What to work on
Scan the records for the string "center" and copy every line that holds it.

··· Provided entries

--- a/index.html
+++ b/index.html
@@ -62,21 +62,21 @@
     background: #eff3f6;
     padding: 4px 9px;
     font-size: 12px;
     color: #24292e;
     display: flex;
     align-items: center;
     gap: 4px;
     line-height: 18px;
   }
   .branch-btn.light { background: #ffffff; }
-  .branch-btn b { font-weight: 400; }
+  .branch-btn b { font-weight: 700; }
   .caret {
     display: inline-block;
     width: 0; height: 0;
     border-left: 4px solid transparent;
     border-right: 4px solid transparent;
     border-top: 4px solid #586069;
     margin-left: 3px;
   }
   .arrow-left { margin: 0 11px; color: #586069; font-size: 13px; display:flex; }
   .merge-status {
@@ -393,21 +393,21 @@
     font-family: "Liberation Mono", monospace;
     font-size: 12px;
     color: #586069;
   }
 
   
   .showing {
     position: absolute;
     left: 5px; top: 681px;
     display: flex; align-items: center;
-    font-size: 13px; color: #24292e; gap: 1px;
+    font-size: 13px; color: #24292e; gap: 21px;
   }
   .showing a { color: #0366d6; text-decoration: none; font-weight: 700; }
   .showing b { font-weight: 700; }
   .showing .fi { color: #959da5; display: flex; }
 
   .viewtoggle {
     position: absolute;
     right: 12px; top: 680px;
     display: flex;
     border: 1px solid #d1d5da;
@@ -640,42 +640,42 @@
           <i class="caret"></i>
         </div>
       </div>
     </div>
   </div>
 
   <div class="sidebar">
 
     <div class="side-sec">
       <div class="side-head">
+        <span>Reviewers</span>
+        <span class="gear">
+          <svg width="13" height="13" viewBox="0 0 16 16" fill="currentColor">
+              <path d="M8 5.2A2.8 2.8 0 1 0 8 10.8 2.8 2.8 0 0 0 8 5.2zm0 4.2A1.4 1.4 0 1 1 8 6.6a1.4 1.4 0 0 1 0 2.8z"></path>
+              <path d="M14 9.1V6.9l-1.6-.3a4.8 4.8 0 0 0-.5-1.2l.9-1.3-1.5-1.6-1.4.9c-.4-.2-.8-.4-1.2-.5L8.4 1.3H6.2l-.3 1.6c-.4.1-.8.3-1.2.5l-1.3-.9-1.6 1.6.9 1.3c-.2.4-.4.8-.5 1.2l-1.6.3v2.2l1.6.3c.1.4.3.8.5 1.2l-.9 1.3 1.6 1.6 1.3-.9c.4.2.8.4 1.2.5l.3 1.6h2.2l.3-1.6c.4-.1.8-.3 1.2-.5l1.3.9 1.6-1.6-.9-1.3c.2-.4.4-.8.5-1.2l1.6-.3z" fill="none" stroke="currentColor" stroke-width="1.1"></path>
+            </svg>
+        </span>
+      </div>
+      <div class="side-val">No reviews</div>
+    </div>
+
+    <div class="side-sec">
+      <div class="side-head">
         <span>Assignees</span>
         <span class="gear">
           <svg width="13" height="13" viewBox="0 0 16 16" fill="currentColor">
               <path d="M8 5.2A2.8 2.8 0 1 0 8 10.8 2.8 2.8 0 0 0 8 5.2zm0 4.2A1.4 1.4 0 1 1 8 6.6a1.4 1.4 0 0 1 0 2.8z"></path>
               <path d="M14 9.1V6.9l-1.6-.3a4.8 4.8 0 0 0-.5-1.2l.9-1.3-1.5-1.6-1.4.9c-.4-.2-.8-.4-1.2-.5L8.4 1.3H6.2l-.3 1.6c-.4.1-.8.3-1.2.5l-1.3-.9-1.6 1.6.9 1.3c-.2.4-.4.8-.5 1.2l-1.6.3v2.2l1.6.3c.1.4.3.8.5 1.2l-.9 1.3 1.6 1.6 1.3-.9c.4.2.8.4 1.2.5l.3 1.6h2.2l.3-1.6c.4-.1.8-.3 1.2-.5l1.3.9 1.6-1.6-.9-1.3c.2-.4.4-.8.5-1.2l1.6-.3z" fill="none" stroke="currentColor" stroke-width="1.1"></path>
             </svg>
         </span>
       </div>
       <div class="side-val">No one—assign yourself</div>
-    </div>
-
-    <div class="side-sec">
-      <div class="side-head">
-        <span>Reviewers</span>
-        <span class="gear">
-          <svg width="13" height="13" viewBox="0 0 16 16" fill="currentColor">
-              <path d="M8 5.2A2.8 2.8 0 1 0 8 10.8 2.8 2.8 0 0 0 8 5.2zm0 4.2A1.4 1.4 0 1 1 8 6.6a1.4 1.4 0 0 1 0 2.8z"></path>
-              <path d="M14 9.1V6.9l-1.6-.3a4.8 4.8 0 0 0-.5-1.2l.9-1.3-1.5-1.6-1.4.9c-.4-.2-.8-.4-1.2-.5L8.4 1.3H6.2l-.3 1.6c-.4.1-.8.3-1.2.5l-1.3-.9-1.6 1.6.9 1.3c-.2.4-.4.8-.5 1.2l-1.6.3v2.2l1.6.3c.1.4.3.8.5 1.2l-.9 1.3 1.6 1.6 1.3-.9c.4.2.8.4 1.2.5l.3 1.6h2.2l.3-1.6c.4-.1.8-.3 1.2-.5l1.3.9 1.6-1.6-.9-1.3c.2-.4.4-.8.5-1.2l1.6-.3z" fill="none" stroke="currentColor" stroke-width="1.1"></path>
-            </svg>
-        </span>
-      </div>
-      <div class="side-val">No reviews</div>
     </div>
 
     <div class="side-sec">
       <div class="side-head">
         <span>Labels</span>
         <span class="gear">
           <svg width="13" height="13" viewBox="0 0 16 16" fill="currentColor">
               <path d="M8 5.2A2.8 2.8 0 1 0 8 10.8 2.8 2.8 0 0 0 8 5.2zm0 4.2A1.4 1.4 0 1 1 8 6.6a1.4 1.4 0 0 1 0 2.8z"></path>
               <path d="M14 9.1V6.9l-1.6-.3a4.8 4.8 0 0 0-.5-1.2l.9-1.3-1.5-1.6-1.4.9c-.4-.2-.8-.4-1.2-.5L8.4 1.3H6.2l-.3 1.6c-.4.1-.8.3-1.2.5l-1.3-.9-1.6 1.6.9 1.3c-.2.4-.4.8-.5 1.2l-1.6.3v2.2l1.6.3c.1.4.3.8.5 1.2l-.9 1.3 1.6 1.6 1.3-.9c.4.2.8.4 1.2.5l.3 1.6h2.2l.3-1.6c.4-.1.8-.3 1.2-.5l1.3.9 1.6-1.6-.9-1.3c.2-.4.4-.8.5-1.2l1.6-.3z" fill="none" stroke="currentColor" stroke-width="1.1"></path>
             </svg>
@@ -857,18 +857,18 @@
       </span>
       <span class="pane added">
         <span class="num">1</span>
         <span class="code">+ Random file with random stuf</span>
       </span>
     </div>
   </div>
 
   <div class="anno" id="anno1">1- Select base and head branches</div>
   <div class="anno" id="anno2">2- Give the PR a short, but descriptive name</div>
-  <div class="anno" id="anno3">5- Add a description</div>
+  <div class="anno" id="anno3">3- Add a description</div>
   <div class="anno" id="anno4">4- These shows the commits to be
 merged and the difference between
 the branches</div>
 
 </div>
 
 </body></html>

······

Final answer
     align-items: center;
     display: flex; align-items: center;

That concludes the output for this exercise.